Mr. Messerschmidt said the clash of civilizations spurred by the Muhammad cartoons had drawn new supporters to the party, which some opinion polls say has gained about 3 percent more popular support since January. Political analysts attribute the gain to Danes' anger that a group of Danish imams has been touring the Arab world and stirring up resentment by displaying the caricatures, including a depiction of Muhammad as a pig that was never published in a Danish newspaper.

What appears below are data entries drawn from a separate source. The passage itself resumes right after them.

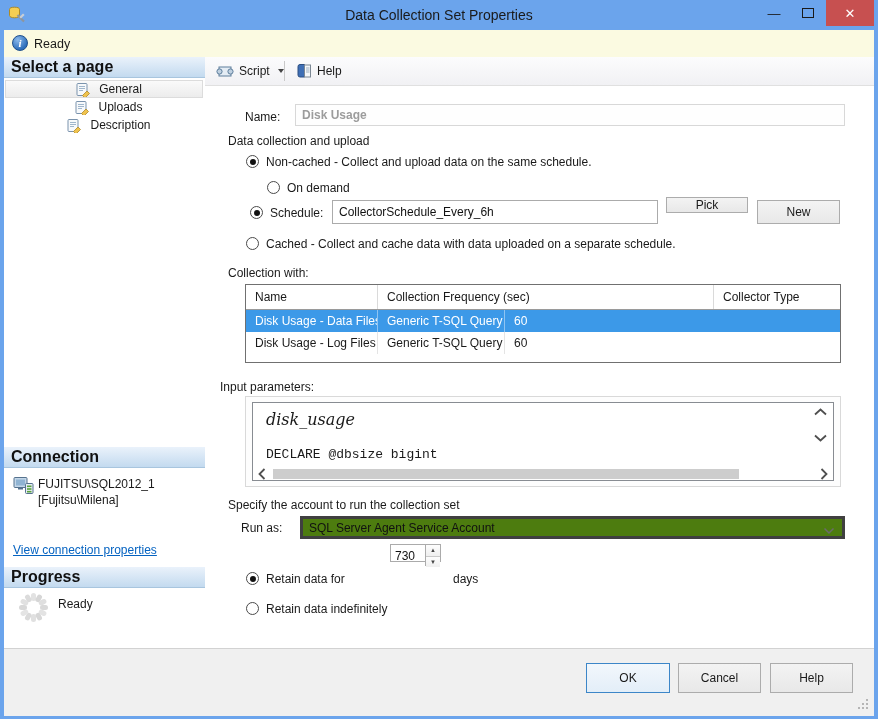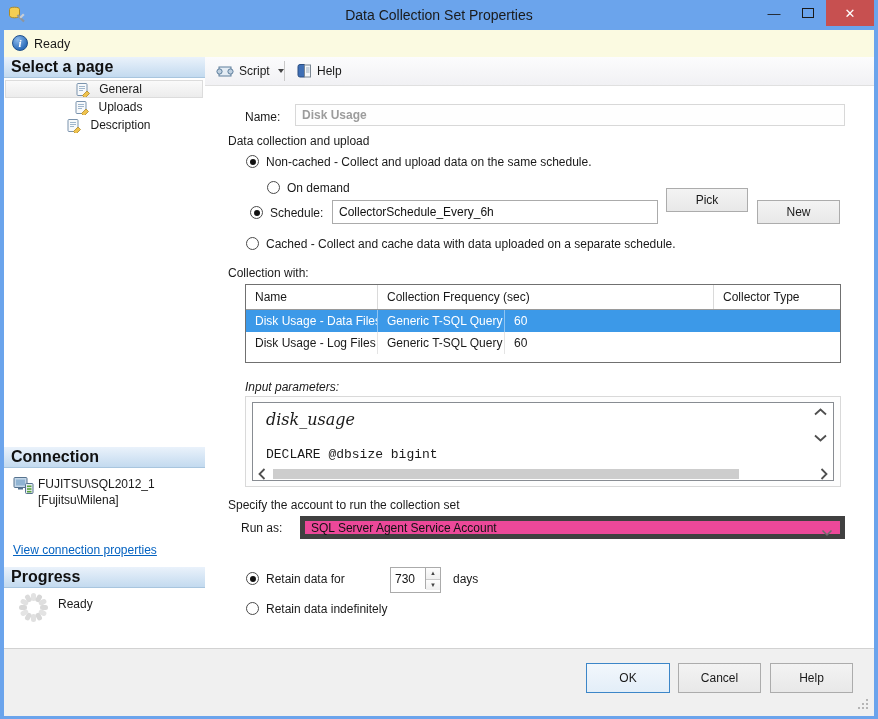"Pick" div.btn { height: 24px -> 16px; top: 188px -> 197px }
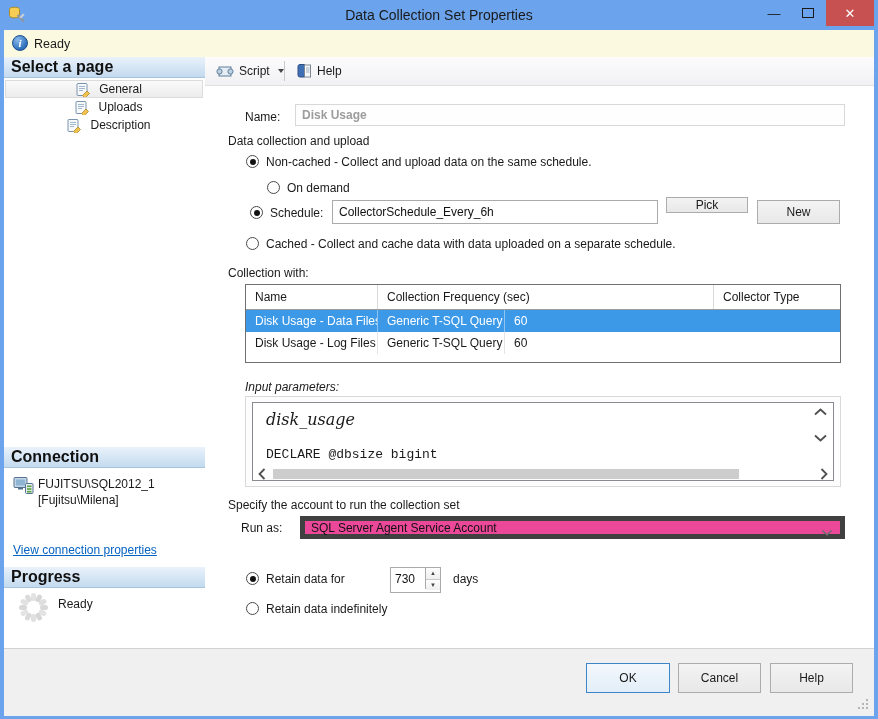"Input parameters:" div.lbl { font-style: italic -> none; left: 245px -> 220px }
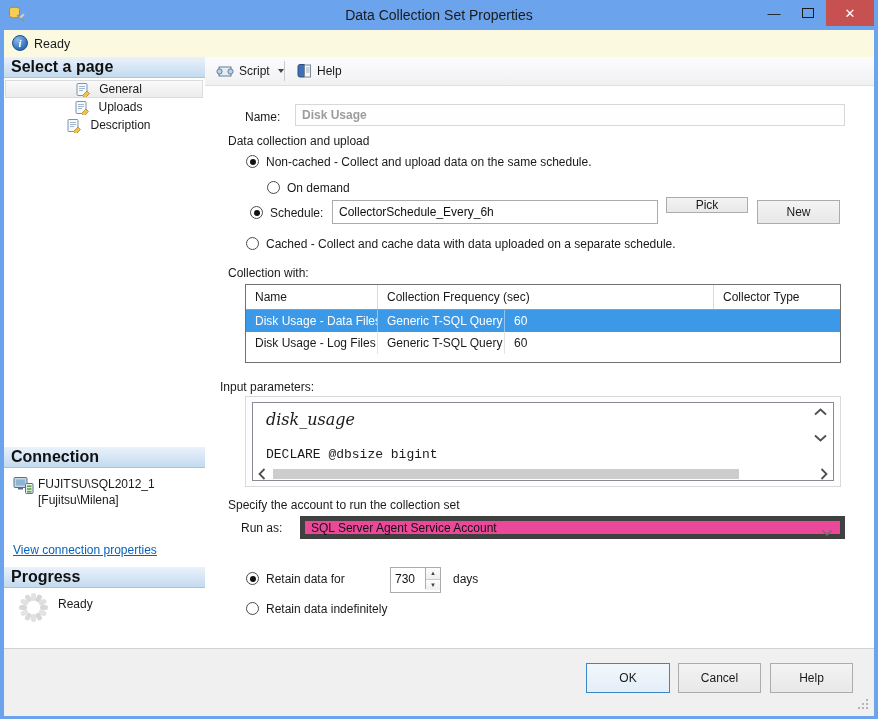"SQL Server Agent Service Account" .combo { background: #ec4899 -> #4d7c0f; border: 5px solid #404040 -> 3px solid #404040 }
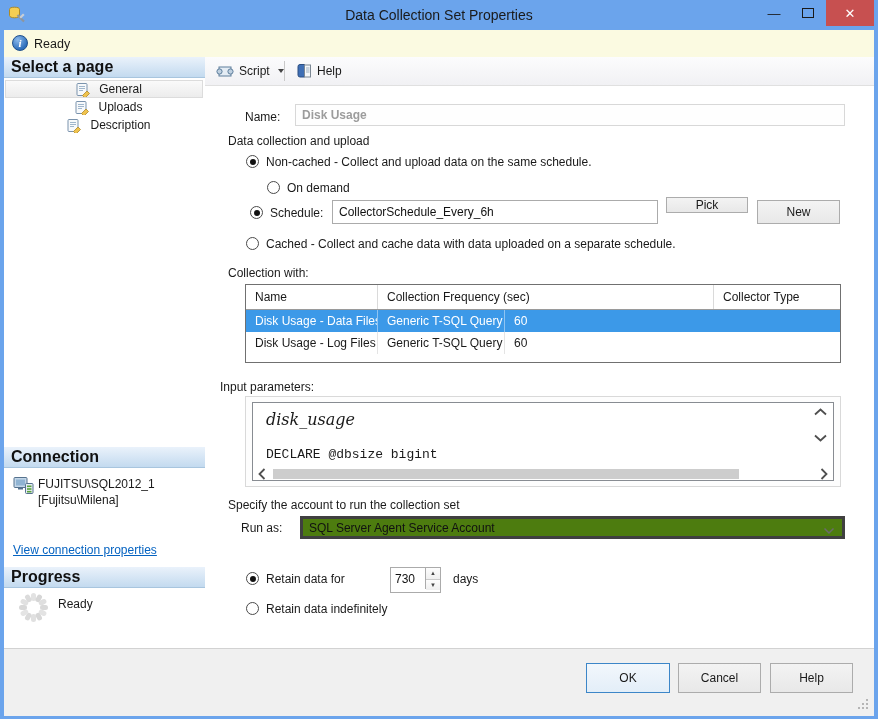"730" .spinbox { height: 26px -> 18px; top: 567px -> 544px }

Violent protests have prompted Denmark to withdraw its ambassadors from Iran, Indonesia, and Syria.
Imam Pedersen says the increasingly frequent depiction of Muslims as radicals and terrorists in the Danish news media distorts the fact that 80 percent of Denmark's Muslims, drawn from countries like Turkey, Pakistan, Iran and Somalia, are not members of political or religious groups. Only 5 percent describe themselves as religious, he said. But he warns that the "stigmatization of Muslims in this country risks turning the cliché of the radical Muslim into a reality."
Soren Krarup, the Danish People Party's spokesman on immigration, said in a recent interview that the furor over the Muhammad caricatures could result in a further tightening of immigration policies. He added that the party was considering sponsoring a measure to freeze Muslim immigration altogether.